**DIRECTIONS FOR THIS TASK:** Starting at the top of the listing, extract every line up to and including the one with "1788815-WOC_17929132_MKR | Result: 1.94". Pictures stay out of the copy.

**STORED DATA:**
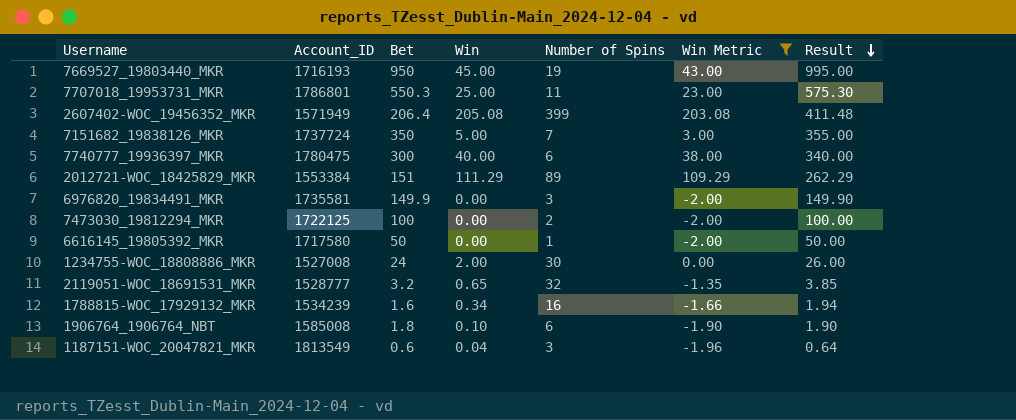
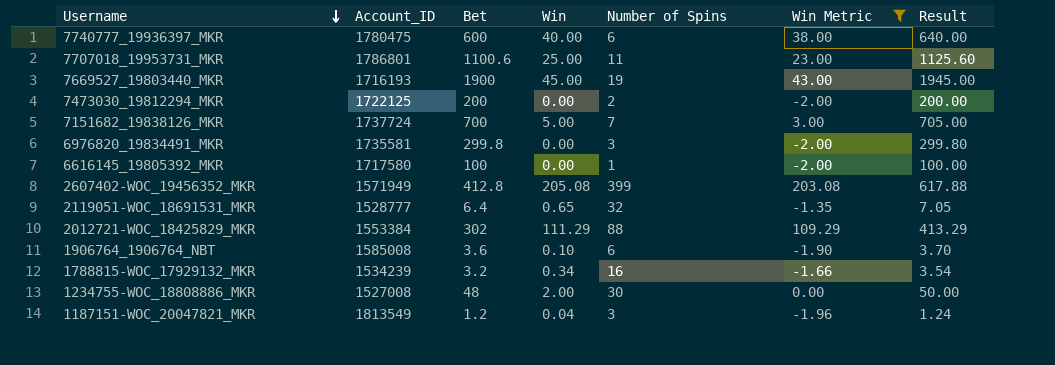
row order: Result descending -> Username descending
7740777_19936397_MKR | Bet: 300 -> 600
7740777_19936397_MKR | Result: 340.00 -> 640.00
7707018_19953731_MKR | Bet: 550.3 -> 1100.6
7707018_19953731_MKR | Result: 575.30 -> 1125.60
7669527_19803440_MKR | Bet: 950 -> 1900
7669527_19803440_MKR | Result: 995.00 -> 1945.00
7473030_19812294_MKR | Bet: 100 -> 200
7473030_19812294_MKR | Result: 100.00 -> 200.00
7151682_19838126_MKR | Bet: 350 -> 700
7151682_19838126_MKR | Result: 355.00 -> 705.00
6976820_19834491_MKR | Bet: 149.9 -> 299.8
6976820_19834491_MKR | Result: 149.90 -> 299.80
6616145_19805392_MKR | Bet: 50 -> 100
6616145_19805392_MKR | Result: 50.00 -> 100.00
2607402-WOC_19456352_MKR | Bet: 206.4 -> 412.8
2607402-WOC_19456352_MKR | Result: 411.48 -> 617.88
2119051-WOC_18691531_MKR | Bet: 3.2 -> 6.4
2119051-WOC_18691531_MKR | Result: 3.85 -> 7.05
2012721-WOC_18425829_MKR | Bet: 151 -> 302
2012721-WOC_18425829_MKR | Number of Spins: 89 -> 88
2012721-WOC_18425829_MKR | Result: 262.29 -> 413.29
1906764_1906764_NBT | Bet: 1.8 -> 3.6
1906764_1906764_NBT | Result: 1.90 -> 3.70
1788815-WOC_17929132_MKR | Bet: 1.6 -> 3.2
1788815-WOC_17929132_MKR | Result: 1.94 -> 3.54
1234755-WOC_18808886_MKR | Bet: 24 -> 48
1234755-WOC_18808886_MKR | Result: 26.00 -> 50.00
1187151-WOC_20047821_MKR | Bet: 0.6 -> 1.2
1187151-WOC_20047821_MKR | Result: 0.64 -> 1.24

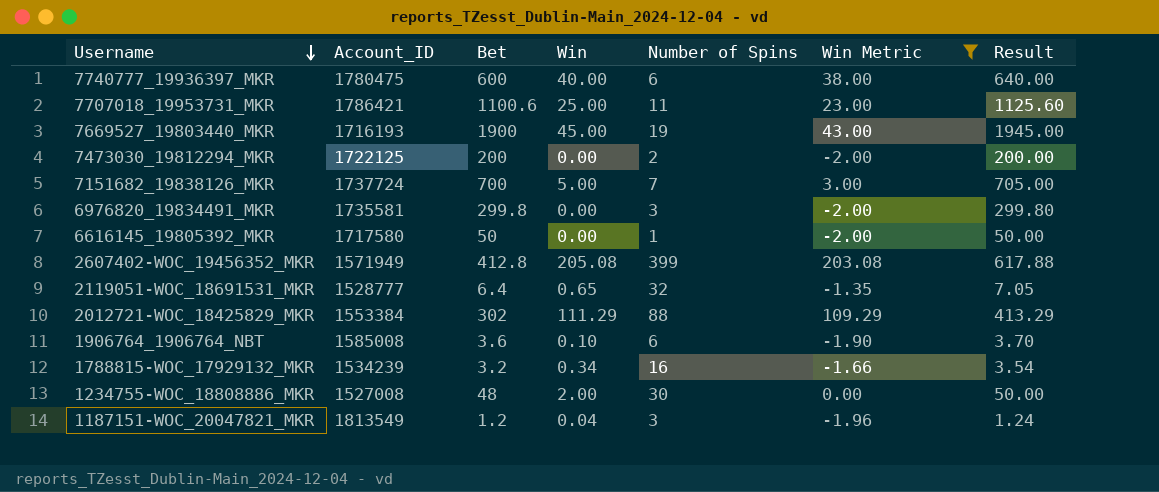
7707018_19953731_MKR | Account_ID: 1786801 -> 1786421
6616145_19805392_MKR | Bet: 100 -> 50
6616145_19805392_MKR | Result: 100.00 -> 50.00

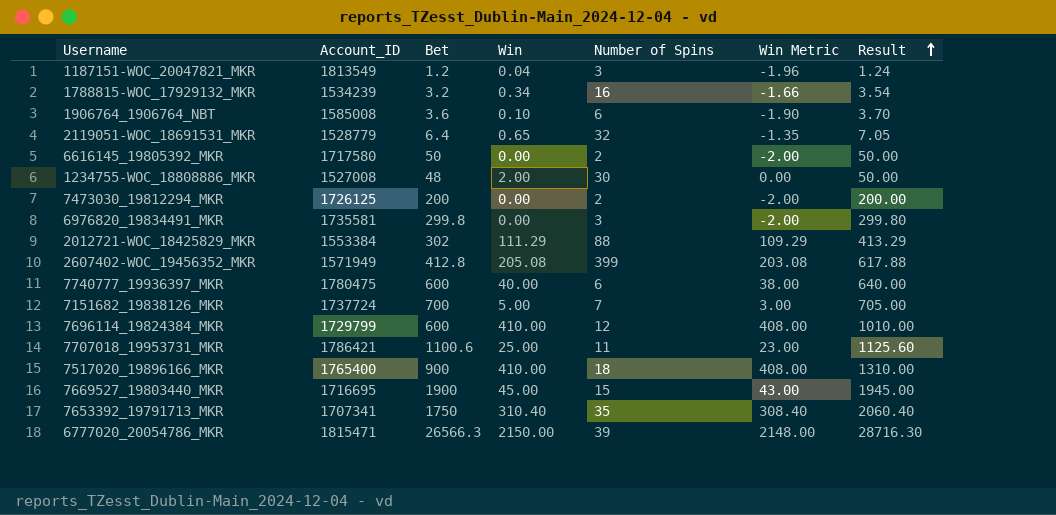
filter: Win Metric <= 203.08 -> none
row order: Username descending -> Result ascending
2119051-WOC_18691531_MKR | Account_ID: 1528777 -> 1528779
6616145_19805392_MKR | Number of Spins: 1 -> 2
7473030_19812294_MKR | Account_ID: 1722125 -> 1726125
7669527_19803440_MKR | Account_ID: 1716193 -> 1716695
7669527_19803440_MKR | Number of Spins: 19 -> 15

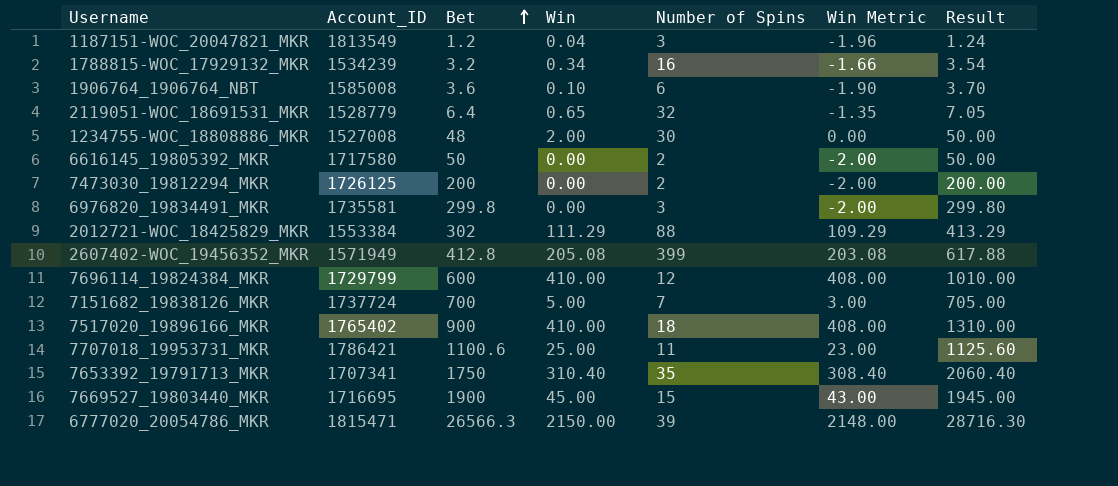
row order: Result ascending -> Bet ascending
row 7740777_19936397_MKR: 1780475 | 600 | 40.00 | 6 | 38.00 | 640.00 -> none
7517020_19896166_MKR | Account_ID: 1765400 -> 1765402

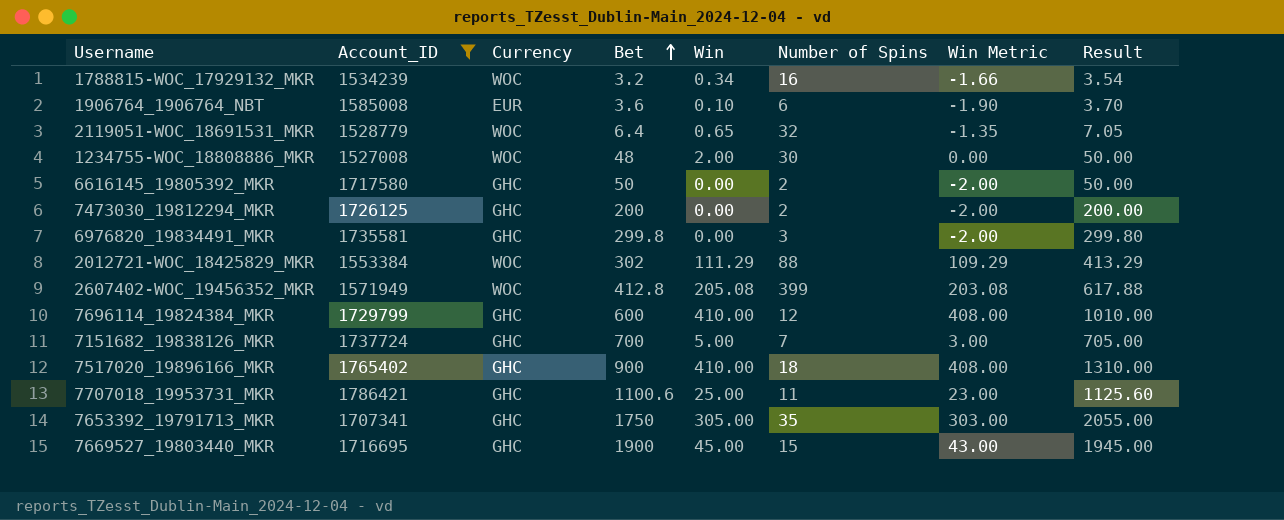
filter: none -> Account_ID <= 1786421
column Currency | position: none -> 3
7653392_19791713_MKR | Win: 310.40 -> 305.00
7653392_19791713_MKR | Win Metric: 308.40 -> 303.00
7653392_19791713_MKR | Result: 2060.40 -> 2055.00

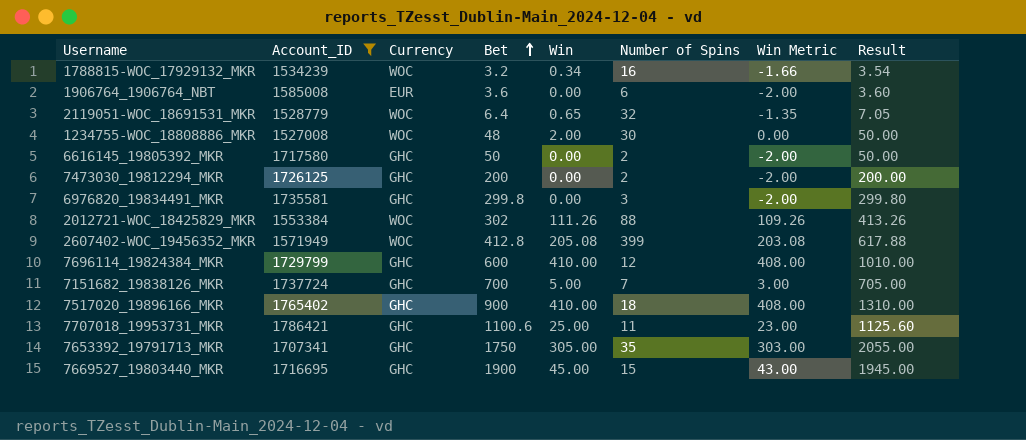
1906764_1906764_NBT | Win: 0.10 -> 0.00
1906764_1906764_NBT | Win Metric: -1.90 -> -2.00
1906764_1906764_NBT | Result: 3.70 -> 3.60
2012721-WOC_18425829_MKR | Win: 111.29 -> 111.26
2012721-WOC_18425829_MKR | Win Metric: 109.29 -> 109.26
2012721-WOC_18425829_MKR | Result: 413.29 -> 413.26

**ANSWER TO THE PROBLEM:**
row order: Result descending -> Username descending
7740777_19936397_MKR | Bet: 300 -> 600
7740777_19936397_MKR | Result: 340.00 -> 640.00
7707018_19953731_MKR | Bet: 550.3 -> 1100.6
7707018_19953731_MKR | Result: 575.30 -> 1125.60
7669527_19803440_MKR | Bet: 950 -> 1900
7669527_19803440_MKR | Result: 995.00 -> 1945.00
7473030_19812294_MKR | Bet: 100 -> 200
7473030_19812294_MKR | Result: 100.00 -> 200.00
7151682_19838126_MKR | Bet: 350 -> 700
7151682_19838126_MKR | Result: 355.00 -> 705.00
6976820_19834491_MKR | Bet: 149.9 -> 299.8
6976820_19834491_MKR | Result: 149.90 -> 299.80
6616145_19805392_MKR | Bet: 50 -> 100
6616145_19805392_MKR | Result: 50.00 -> 100.00
2607402-WOC_19456352_MKR | Bet: 206.4 -> 412.8
2607402-WOC_19456352_MKR | Result: 411.48 -> 617.88
2119051-WOC_18691531_MKR | Bet: 3.2 -> 6.4
2119051-WOC_18691531_MKR | Result: 3.85 -> 7.05
2012721-WOC_18425829_MKR | Bet: 151 -> 302
2012721-WOC_18425829_MKR | Number of Spins: 89 -> 88
2012721-WOC_18425829_MKR | Result: 262.29 -> 413.29
1906764_1906764_NBT | Bet: 1.8 -> 3.6
1906764_1906764_NBT | Result: 1.90 -> 3.70
1788815-WOC_17929132_MKR | Bet: 1.6 -> 3.2
1788815-WOC_17929132_MKR | Result: 1.94 -> 3.54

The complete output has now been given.